* _Source material_
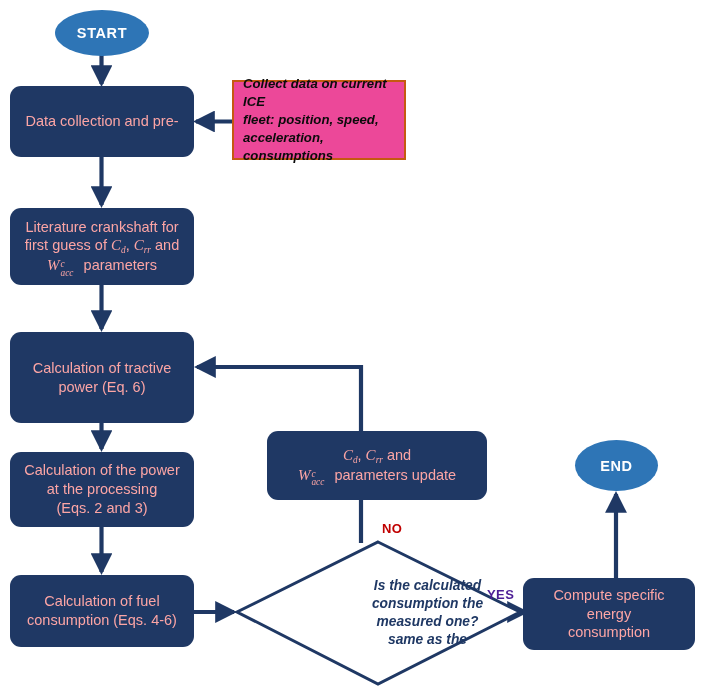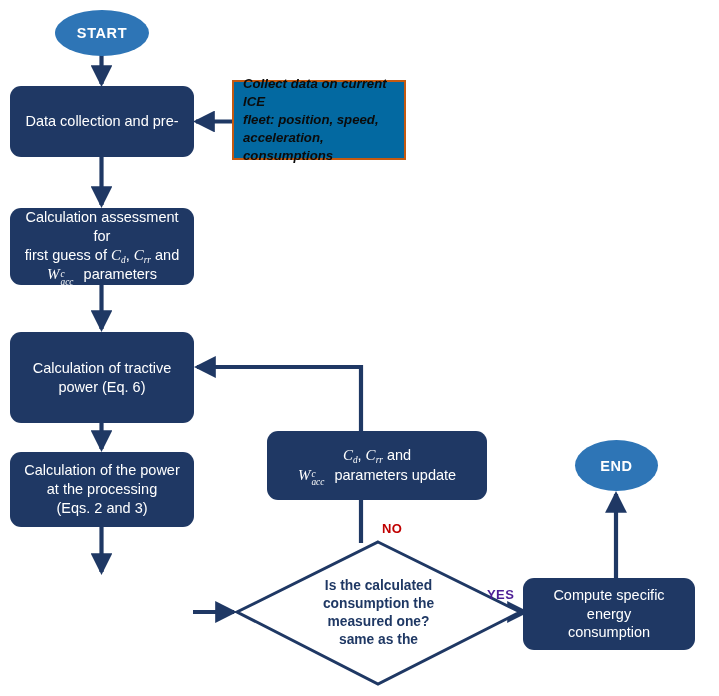"Collect data on current ICE" .note { background: #0369a1 -> #ec4899 }
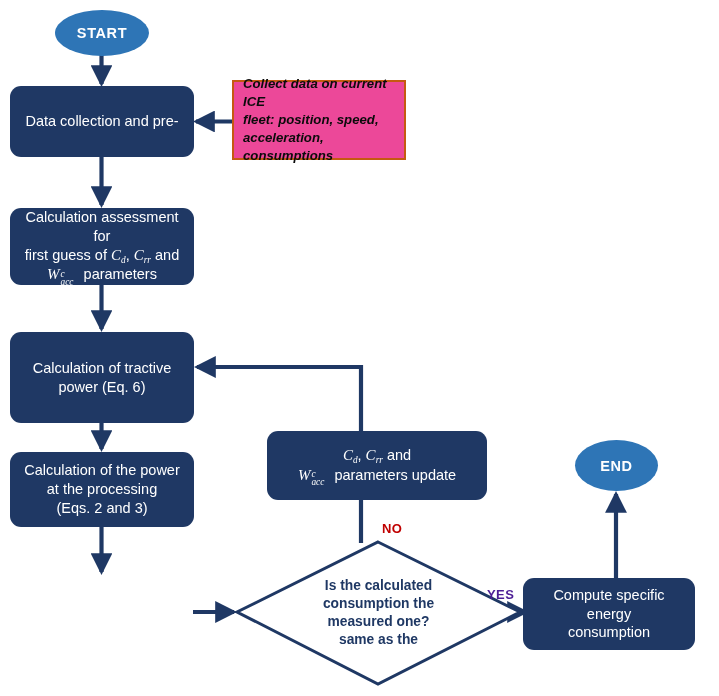"Data collection and pre-" .proc { color: #ffffff -> #fca5a5 }
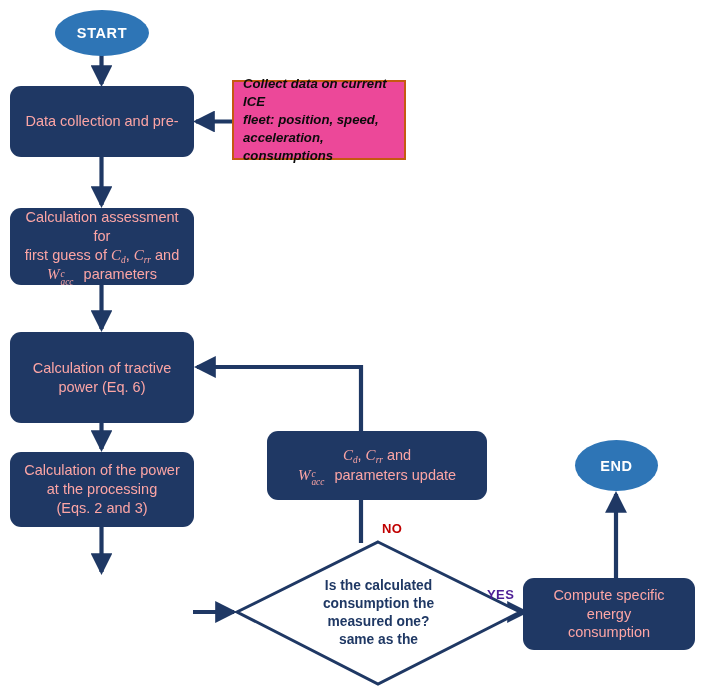"Calculation assessment for" div { text: Calculation assessment -> Literature crankshaft }
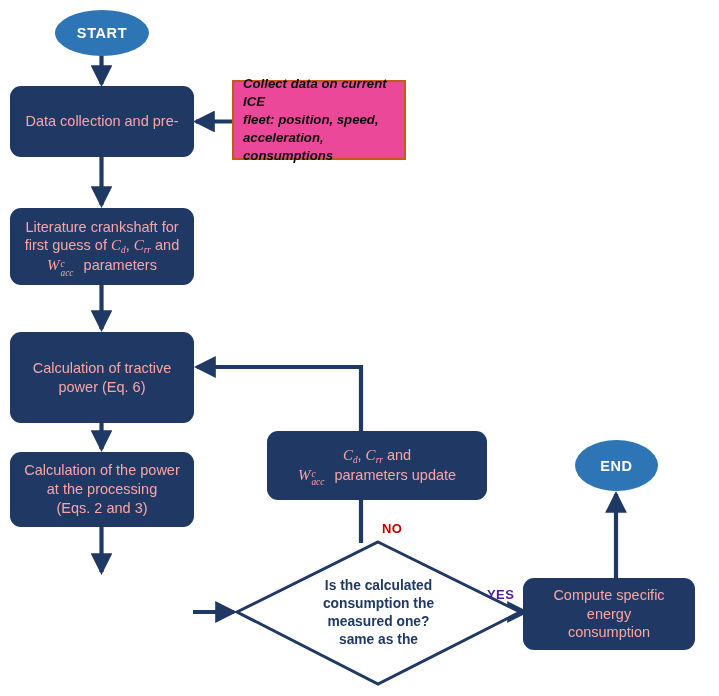"Is the calculated" .decision-label { font-style: none -> italic; justify-content: center -> flex-end }
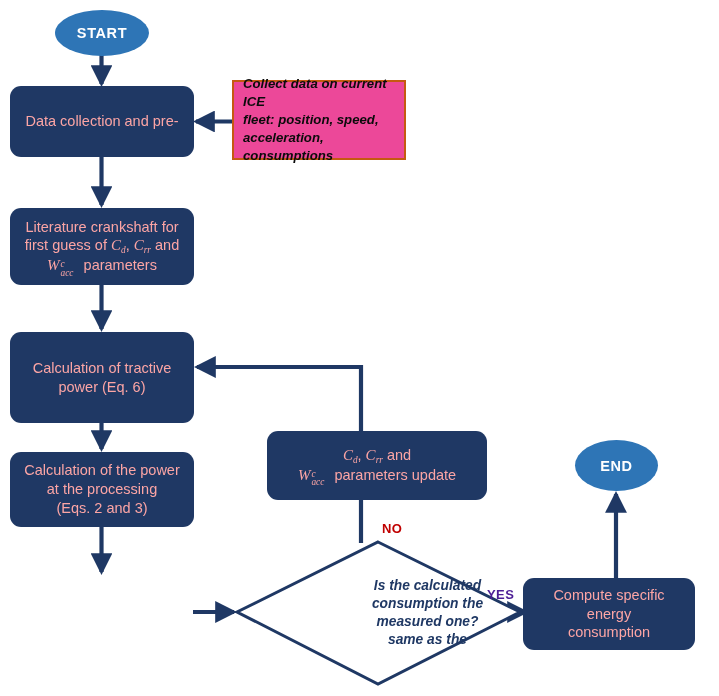"Calculation of fuel" div.node { html: none -> <div> <div> <div>Calculation of fuel</div> <div>consumption (Eqs. 4-6)</div> </div> </div> }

* _Task item_
Transcribe exactly and only the lines from the top of the records through the line containing "font-style: none ->", inclusive, and do not copy the pictures.

* _Exercise result_
"Collect data on current ICE" .note { background: #0369a1 -> #ec4899 }
"Data collection and pre-" .proc { color: #ffffff -> #fca5a5 }
"Calculation assessment for" div { text: Calculation assessment -> Literature crankshaft }
"Is the calculated" .decision-label { font-style: none -> italic; justify-content: center -> flex-end }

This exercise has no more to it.